Son nationalisme était lié à son attachement aux Vosges comme le montre son texte La Terre natale publié par Maurice Barrès en 1910. Sa conception s’appuyait aussi sur l’héritage de Michelet qui, en 1841 dans Jeanne d’Arc, diffusait des valeurs patriotiques. Les pièces de Pottecher agissaient dans le même but éducatif. Cependant, contrairement à Barrès, son nationalisme n’appelait ni à la revanche, ni à l’anti-germanisme. Il reposait sur un optimisme humaniste et les capacités de l’Homme à vaincre les rancœurs.
Enfin, les photos de scène ou d’affiches, montrent que les pratiques artistiques du Théâtre du Peuple se sont adaptées aux mutations sociales en perpétuant l’héritage pottecherien. Après 1971 l’équipe se professionnalisa mais les amateurs demeurèrent grâce à la présence engagée de l’association du Théâtre du Peuple. Après 1973, le répertoire intégra d’autres auteurs (Shakespeare, Tchekhov) mais l’exigence artistique du théâtre d’art fut conservée. Depuis 2017, le directeur Simon Delétang y défend le théâtre de texte. Les pièces jouées mêlent grands textes, œuvres contemporaines et commandes spécifiques pour le lieu.
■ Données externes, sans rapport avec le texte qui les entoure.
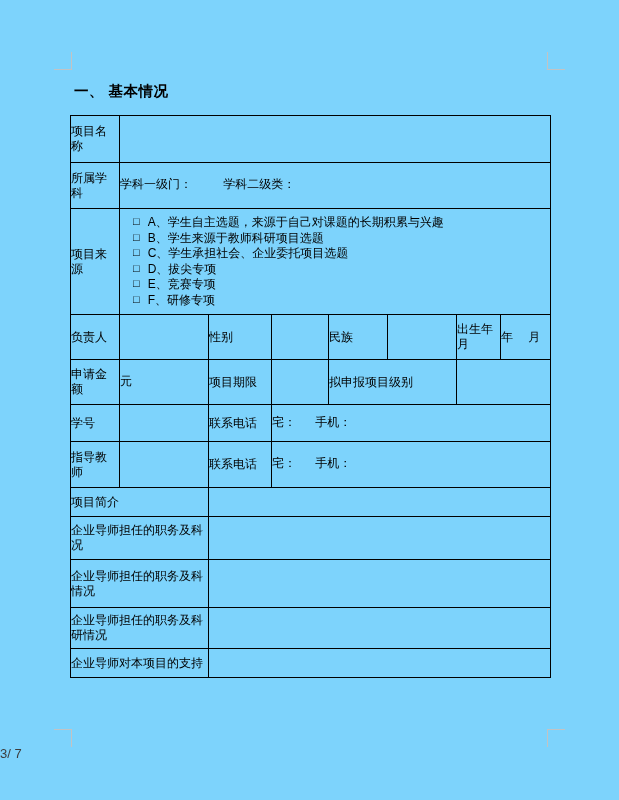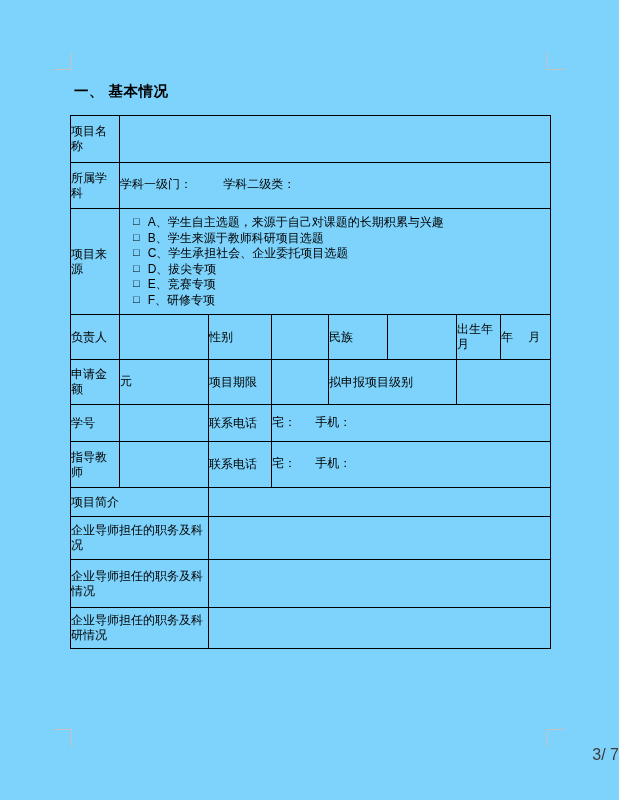--- a/index.html
+++ b/index.html
@@ -155,6 +155,10 @@
       <td colspan="6" class="val"></td>
     </tr>
 
+    <tr style="height:29px">
+      <td colspan="2" class="lbl">企业导师对本项目的支持</td>
+      <td colspan="6" class="val"></td>
+    </tr>
   </tbody>
     </table>
 

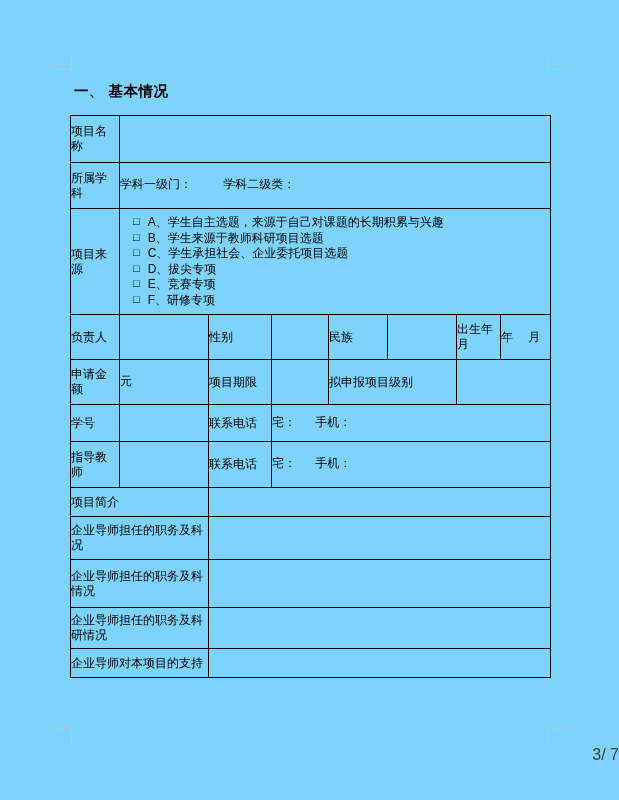--- a/index.html
+++ b/index.html
@@ -38,8 +38,8 @@
   .cb{display:inline-block;margin-right:8px;font-size:11px;position:relative;top:-1px;}
 
   .page-number{
-    position:absolute;left:0;top:746px;width:100%;text-align:right;
-    font-size:16px;color:#3d3d3d;white-space:pre;
+    position:absolute;left:0;top:746px;width:100%;text-align:left;
+    font-size:13px;color:#3d3d3d;white-space:pre;
   }
 </style>
 </head>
Des actions sont menées autour de l’éducation artistique et culturelle, notamment des classes culturelles, spectacles, ou stages. Le Théâtre du Peuple conserve l’esprit novateur des débuts : le spectateur interagit non comme consommateur mais en participant au projet. L’État est propriétaire des bâtiments et les collectivités le soutiennent mais il a su garder son authenticité. Il accueille des acteurs de toute la France et s’est affirmé comme une référence pour la formation et la pratique des amateurs.